Context

This assignment reinforces ideas in the building blocks topic.

Due date and submission

Due: September 20 at 4:00pm.

Please submit (via courseworks) the web address of the GitHub repo containing your work for this assignment; git commits after the due date will cause the assignment to be considered late.

R Markdown documents included as part of your solutions must not install packages, and should only load the packages necessary for your submission to knit.

Points

Problem Points
Problem 0.1 25
Problem 0.2 25
Problem 1 25
Problem 2 25
Optional survey No points

Problem 0.1

This “problem” focuses on the use of R Markdown to write reproducible reports, GitHub for version control, and R Projects to organize your work.

To that end:

  • create a public GitHub repo + local R Project; we suggest naming this repo / directory p8105_hw1_YOURUNI (e.g. p8105_hw1_ajg2202 for Jeff), but that’s not required
  • create a single .Rmd file named p8105_hw1_YOURUNI.Rmd that renders to github_document
  • submit a link to your repo via Courseworks

Your solutions to Problems 1 and 2 should be implemented in your .Rmd file, and your git commit history should reflect the process you used to solve these Problems.

For this Problem, we will assess adherence to the instructions above regarding repo structure, git commit history, and whether we are able to knit your .Rmd to ensure that your work is reproducible.

Problem 0.2

This “problem” focuses on correct styling for your solutions to Problems 1 and 2. We will look for:

  • meaningful variable / object names
  • readable code (one command per line; adequate whitespace and indentation; etc)
  • clearly-written text to explain code and results
  • a lack of superfluous code (no unused variables are defined; no extra library calls; ect)

Problem 1

This problem is intended to emphasize variable types and introduce coercion; some awareness of how R treats numeric, character, and factor variables is necessary for working with these data types in practice.

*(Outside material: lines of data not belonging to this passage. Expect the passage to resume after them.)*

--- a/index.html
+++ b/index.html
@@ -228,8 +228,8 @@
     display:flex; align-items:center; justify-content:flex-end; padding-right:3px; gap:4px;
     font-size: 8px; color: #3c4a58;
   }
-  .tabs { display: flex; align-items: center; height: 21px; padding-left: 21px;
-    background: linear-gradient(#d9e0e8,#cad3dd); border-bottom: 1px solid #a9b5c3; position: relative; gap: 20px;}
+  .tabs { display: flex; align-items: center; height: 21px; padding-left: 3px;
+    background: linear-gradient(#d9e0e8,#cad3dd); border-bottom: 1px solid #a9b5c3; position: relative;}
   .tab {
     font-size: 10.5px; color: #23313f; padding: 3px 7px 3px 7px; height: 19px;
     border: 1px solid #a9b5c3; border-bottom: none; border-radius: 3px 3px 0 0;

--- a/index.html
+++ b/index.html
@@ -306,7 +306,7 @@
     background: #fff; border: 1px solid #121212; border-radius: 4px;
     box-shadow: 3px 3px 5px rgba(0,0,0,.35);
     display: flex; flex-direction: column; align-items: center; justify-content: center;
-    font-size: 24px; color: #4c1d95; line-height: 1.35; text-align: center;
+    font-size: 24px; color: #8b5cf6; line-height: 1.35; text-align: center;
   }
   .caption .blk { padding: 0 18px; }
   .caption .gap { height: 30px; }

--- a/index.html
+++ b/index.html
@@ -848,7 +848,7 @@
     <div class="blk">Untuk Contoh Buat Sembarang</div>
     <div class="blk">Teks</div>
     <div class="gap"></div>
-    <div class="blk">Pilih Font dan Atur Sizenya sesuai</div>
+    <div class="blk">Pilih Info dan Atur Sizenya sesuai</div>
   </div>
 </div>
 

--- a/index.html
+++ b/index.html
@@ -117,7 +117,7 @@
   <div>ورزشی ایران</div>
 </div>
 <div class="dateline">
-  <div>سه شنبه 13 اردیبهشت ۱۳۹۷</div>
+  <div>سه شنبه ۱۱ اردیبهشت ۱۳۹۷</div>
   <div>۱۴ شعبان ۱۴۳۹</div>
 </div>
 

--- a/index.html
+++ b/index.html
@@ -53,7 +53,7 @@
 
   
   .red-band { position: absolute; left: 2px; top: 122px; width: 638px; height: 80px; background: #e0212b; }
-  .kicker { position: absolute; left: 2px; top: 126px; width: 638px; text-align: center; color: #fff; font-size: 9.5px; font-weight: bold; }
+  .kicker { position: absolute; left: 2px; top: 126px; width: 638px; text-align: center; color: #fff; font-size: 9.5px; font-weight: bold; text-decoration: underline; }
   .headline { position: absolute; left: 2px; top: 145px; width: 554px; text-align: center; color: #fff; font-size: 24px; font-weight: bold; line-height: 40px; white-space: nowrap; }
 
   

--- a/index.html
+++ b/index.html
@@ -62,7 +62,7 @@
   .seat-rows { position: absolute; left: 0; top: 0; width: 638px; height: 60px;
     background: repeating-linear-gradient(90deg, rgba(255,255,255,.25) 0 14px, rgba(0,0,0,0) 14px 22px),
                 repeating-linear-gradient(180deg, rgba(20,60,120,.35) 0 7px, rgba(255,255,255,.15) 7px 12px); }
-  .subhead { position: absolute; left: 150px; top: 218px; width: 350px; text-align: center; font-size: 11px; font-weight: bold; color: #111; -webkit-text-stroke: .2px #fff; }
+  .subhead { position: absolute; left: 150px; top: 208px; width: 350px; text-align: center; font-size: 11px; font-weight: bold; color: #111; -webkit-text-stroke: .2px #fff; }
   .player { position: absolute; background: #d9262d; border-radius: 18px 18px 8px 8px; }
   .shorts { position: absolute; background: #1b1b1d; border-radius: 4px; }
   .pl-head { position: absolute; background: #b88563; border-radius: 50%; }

Create a data frame comprised of:

  • a random sample of size 8 from a standard Normal distribution
  • a logical vector indicating whether elements of the sample are greater than 0
  • a character vector of length 8
  • a factor vector of length 8, with 3 different factor “levels”

Try to take the mean of each variable in your dataframe. What works and what doesn’t?

In some cases, you can explicitly convert variables from one type to another. Write a code chunk that applies the as.numeric function to the logical, character, and factor variables (please show this chunk but not the output). What happens, and why? Does this help explain what happens when you try to take the mean?

In a second code chunk:

  • convert the logical vector to numeric, and multiply the random sample by the result
  • convert the logical vector to a factor, and multiply the random sample by the result
  • convert the logical vector to a factor and then convert the result to numeric, and multiply the random sample by the result

Problem 2

This problem focuses the use of inline R code, plotting, and the behavior of ggplot for variables of different types.

  • Create a data frame comprised of:
    • x: a random sample of size 500 from a standard Normal distribution
    • y: a random sample of size 500 from a standard Normal distribution
    • A logical vector indicating whether x + y > 1
    • A numeric vector created by coercing the above logical vector
    • A factor vector created by coercing the above logical vector

Write a short description of your vector using inline R code, including: * the size of the dataset (using nrow and ncol) * the mean, median, and standard deviation of x * the proportion of cases for which x + y > 1

Make a scatterplot of y vs x; color points using the logical variable (adding color = ... inside of aes in your ggplot code should help). Make a second and third scatterplot that color points using the numeric and factor variables, respectively, and comment on the color scales.

Export your first scatterplot to your project directory using ggsave.

Optional post-assignment survey

If you’d like, a you can complete this short survey after you’ve finished the assignment.